Pierre Bergé, première rencontre

Je me souviens de ma première rencontre avec Pierre Bergé. Je venais de terminer mes études de lettres et de publier un premier roman, Charlot aime Monsieur, dans une toute petite maison d’édition en Belgique. Le livre n’eut guère d’échos en raison d’un sujet qui faisait polémique. Je vivais alors encore dans le rêve de réussir à Paris. Toutes mes références s’y rattachaient. Mais il me manquait l’intrépidité qui assurait le succès des natures conquérantes. Face au fiasco de ma première publication, sur laquelle j’avais naïvement misé pour m’ouvrir les portes du monde, je m’étais mis à envoyer des lettres de candidature dans le milieu culturel parisien, espérant que quelqu’un m’appellerait en retour. Et, puisque mon livre avait si peu circulé, je l’envoyai à quelques personnalités qui comptaient à mes yeux.

A présent, je regardais le portrait d’Yves Saint Laurent par Andy Warhol qui trônait au-dessus du bureau de Pierre Bergé. Sa secrétaire venait de m’inviter à m’asseoir en m’informant qu’il allait arriver. J’avais l’impression que la suite de ma vie allait se jouer dans cette pièce. J’avais 23 ans. Des espérances encore intactes. Mes peurs étaient contrebalancées par l’élan de la jeunesse. A peine une semaine après avoir reçu mon livre, Pierre Bergé m’avait répondu. Il avait trouvé mon roman courageux, en avait apprécié l’écriture et la construction, saluait mon talent. Tout cela avait de quoi me mettre en joie. J’accordais à son jugement une grande importance, il avait été proche d’écrivains et d’hommes que j’admirais. Mieux : il me disait qu’il serait heureux de me rencontrer.

L’heure et demie que j’allais alors passer en sa compagnie s’est inscrite dans mon parcours comme un moment décisif. Ce temps qui me semblait si compté pour quelqu’un comme lui, il l’accordait au jeune homme dépourvu de confiance que j’étais. Je garde un souvenir très vif des propos que nous avons échangés. Il m’avait parlé de Duras qu’il avait bien connue. Je buvais du petit lait : je venais de lui consacrer mon mémoire de fin d’études. Lorsqu’il me demanda quels auteurs contemporains j’aimais lire, il avait fait la moue lorsque je lui avais cité Annie Ernaux. Je reconnus là un trait de son caractère que certains lui reprochaient : l’affirmation tranchée de ses convictions. Il avait été encore plus sceptique à l’évocation d’Edmund White. J’avais essayé de sauver l’auteur d’Un jeune américain, que tous les homosexuels de ma génération avaient lu, en me référant à la biographie qu’il avait consacrée à Genet. “Une biographie d’Edmund White par Genet aurait été plus intéressante”, trancha-t-il ironiquement. Une telle liberté de paroles ne pouvait que me plaire.
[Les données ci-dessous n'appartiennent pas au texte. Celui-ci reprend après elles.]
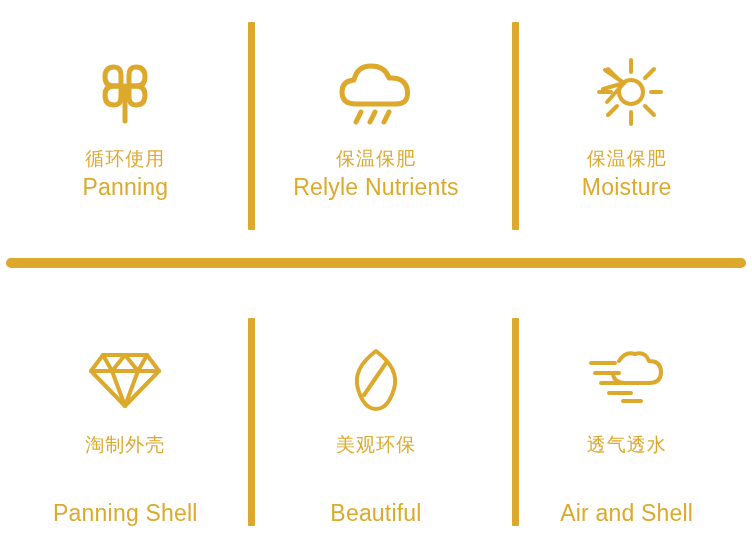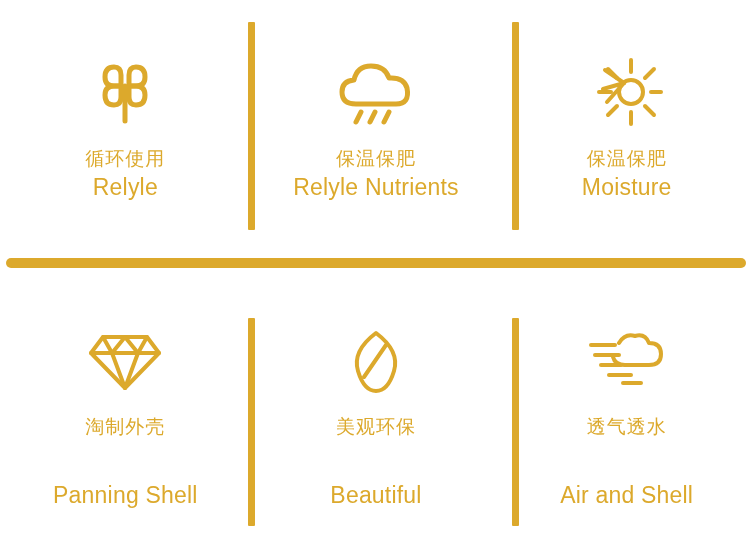--- a/index.html
+++ b/index.html
@@ -115,7 +115,7 @@
         </svg>
       </div>
       <div class="label-cn">循环使用</div>
-      <div class="label-en">Relyle</div>
+      <div class="label-en">Panning</div>
     </div>
 
     <div class="cell">

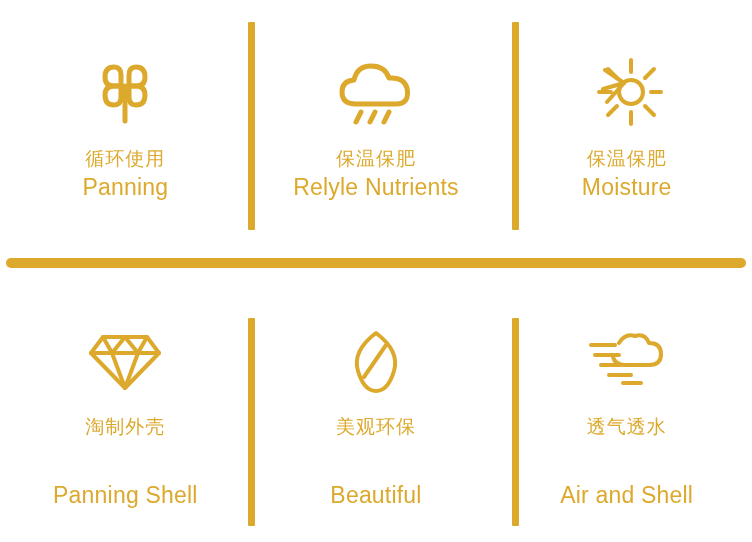--- a/index.html
+++ b/index.html
@@ -30,7 +30,7 @@
     flex-direction: row;
   }
   .row-top { top: 0; height: 258px; }
-  .row-bottom { top: 264px; height: 260px; }
+  .row-bottom { top: 282px; height: 260px; }
 
   .cell {
     flex: 1 1 0;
Il me pronostiqua un taux de réponses très faible aux candidatures que j’avais diffusées dans le monde culturel, et encore : elles seraient toutes négatives. Il n’était pas un semeur d’illusions. Dans la lettre qu’il m’avait envoyée, il m’avait déjà prévenu : “Ne rêvez pas trop de Paris, vous pourriez être déçu.” En mon for intérieur, j’espérais que notre rencontre débouchât sur quelque chose de concret qui engagerait mon avenir, mais l’entrevue se conclua sur aucune promesse. Quand je me retrouvai à nouveau seul avenue Marceau devant le siège historique de la maison Saint Laurent, je me sentais un peu confus. Je ne mesurais pas clairement ce que j’avais gagné : l’attention amicale qu’il m’avait manifestée allait devenir pour moi un socle sur lequel m’appuyer dans les périodes de doute. Je pense que c’était cela le message qu’il avait voulu me faire passer : “Ayez confiance en votre voix d’écrivain, ne comptez que là-dessus pour tracer votre route.” Son regard bienveillant avait l’autorité d’un encouragement paternel. Ce que j’avais à vivre m’appartenait – toutes les cartes étaient entre mes mains.

Plus tard, il nous est arrivé de nous revoir, et de nous écrire, à plusieurs reprises. C’était un lien ténu auquel j’accordais la même valeur qu’à un métal précieux. Les histoires sont autant faites de ce qui les remplit que de ces instants plus rares qui continuent de rayonner sur nos vies de l’intérieur. Qui nous poussent vers ce qu’on accomplit.